Aim
To describe the clinical and laboratory features of Sjögren's syndrome (SS) with renal tubular acidosis (RTA) from published literature.
Methods
A systematic search of indexed publications in all languages till December 2021 identified cases of SS with RTA (SS‐RTA) and were included if either antibody (anti‐SSA/anti‐SSB) or salivary gland histopathology were positive.
Results
There were 440 cases of SS‐RTA (63.9% from Asia, 95.5% women).

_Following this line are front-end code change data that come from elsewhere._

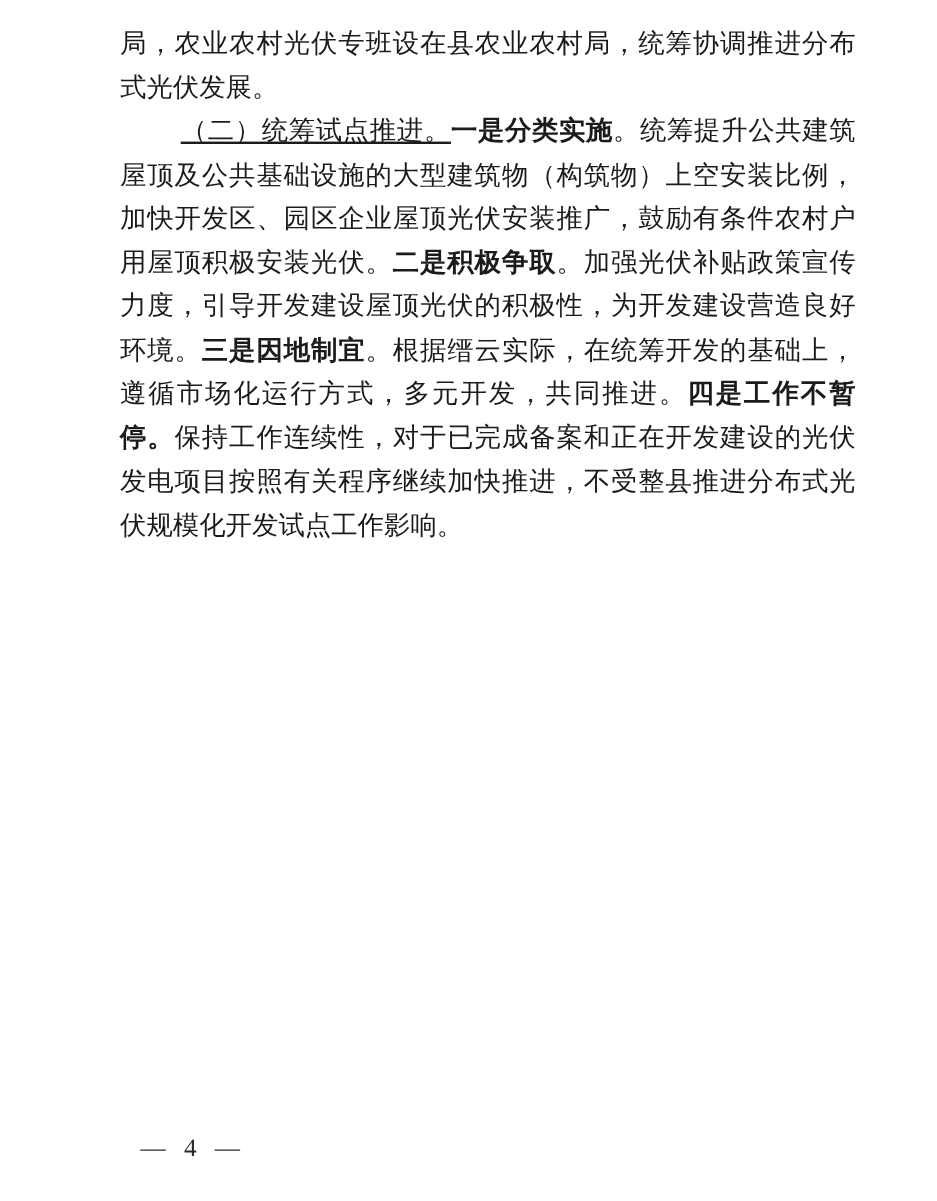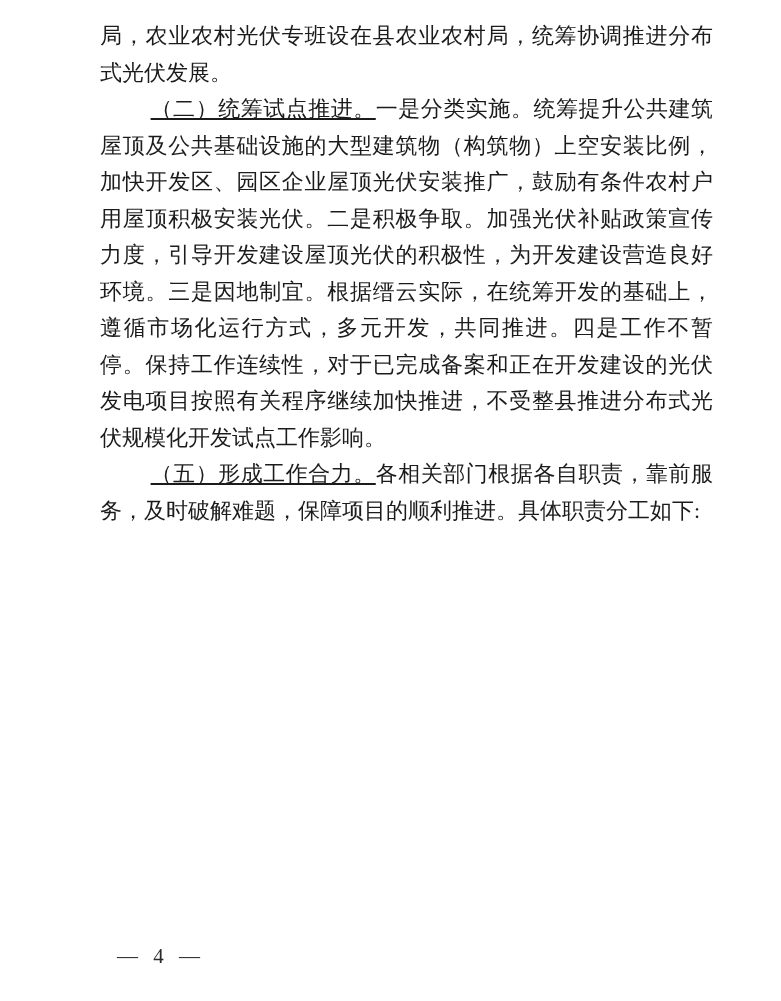--- a/index.html
+++ b/index.html
@@ -27,37 +27,36 @@
     text-justify: inter-character;
   }
   .para {
     margin: 0;
     padding: 0;
   }
   .para.indent {
     text-indent: 2.3em;
   }
   .run { font-weight: normal; margin-top: 12px; }
-  .run-bold { font-weight: 400; }
+  .run-bold { font-weight: 700; }
   .run-kai { font-weight: normal; text-decoration: underline; }
   .footer-pagenum {
     position: absolute;
     left: 117px;
     top: 944px;
     font-size: 21px;
     letter-spacing: 2px;
     word-spacing: 6px;
     color: #2a2a2a;
     white-space: pre;
   }
 </style>
 </head>
 <body>
 
 <div class="page">
   <div class="content">
       <p class="para"><span class="run run-normal">局，农业农村光伏专班设在县农业农村局，统筹协调推进分布式光伏发展。</span></p>
       <p class="para indent"><span class="run run-kai">（二）统筹试点推进。</span><span class="run run-bold">一是分类实施</span><span class="run run-normal">。统筹提升公共建筑屋顶及公共基础设施的大型建筑物（构筑物）上空安装比例，加快开发区、园区企业屋顶光伏安装推广，鼓励有条件农村户用屋顶积极安装光伏。</span><span class="run run-bold">二是积极争取</span><span class="run run-normal">。加强光伏补贴政策宣传力度，引导开发建设屋顶光伏的积极性，为开发建设营造良好环境。</span><span class="run run-bold">三是因地制宜</span><span class="run run-normal">。根据缙云实际，在统筹开发的基础上，遵循市场化运行方式，多元开发，共同推进。</span><span class="run run-bold">四是工作不暂停。</span><span class="run run-normal">保持工作连续性，对于已完成备案和正在开发建设的光伏发电项目按照有关程序继续加快推进，不受整县推进分布式光伏规模化开发试点工作影响。</span></p>
-      <p class="para indent"><span class="run run-kai">（五）形成工作合力。</span><span class="run run-normal">各相关部门根据各自职责，靠前服务，及时破解难题，保障项目的顺利推进。具体职责分工如下:</span></p>
     </div>
 
   <div class="footer-pagenum">— 4 —</div>
 </div>
 
 </body></html>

The median (range) age was 37 (6‐78) years. Only 7.7% had a previous diagnosis of SS. Oral or ocular sicca symptoms were present in 63.7%. Positive ocular tests, oral tests, anti‐SSA, anti‐SSB and salivary gland histopathology were reported in 256/331 (77.3%), 123/128 (96%), 382/407 (93.9%), 298/379 (78.6%), and 246/268 (91.8%), respectively. Hypokalemic paralysis (HP) was the presenting feature in 63.6%; 25% had multiple episodes of HP and 8.4% had respiratory paralysis. Type 1, type 2, combined type 1 & 2, and type 4 RTA was seen in 388, 8, 38, and 3 patients, respectively. Proximal dysfunction and RTA complications were infrequently evaluated. Fanconi syndrome, nephrogenic diabetes insipidus, proteinuria, and low estimated glomerular filtration rate were found in 45, 21, 178, and 157, respectively. Nephrocalcinosis, renal stones, and osteomalacia were reported in 92, 79, and 72, respectively. Tubulointerstitial nephritis was found in 142 out of 152 renal biopsies.
Conclusion
SS‐RTA is an early manifestation of SS characterized by younger age and subclinical sicca symptoms. Although evaluated less frequently, oral sicca signs and salivary gland biopsy have a high positive yield. HP is the most common presentation. RTA is mostly distal; proximal dysfunction and complications were infrequently assessed.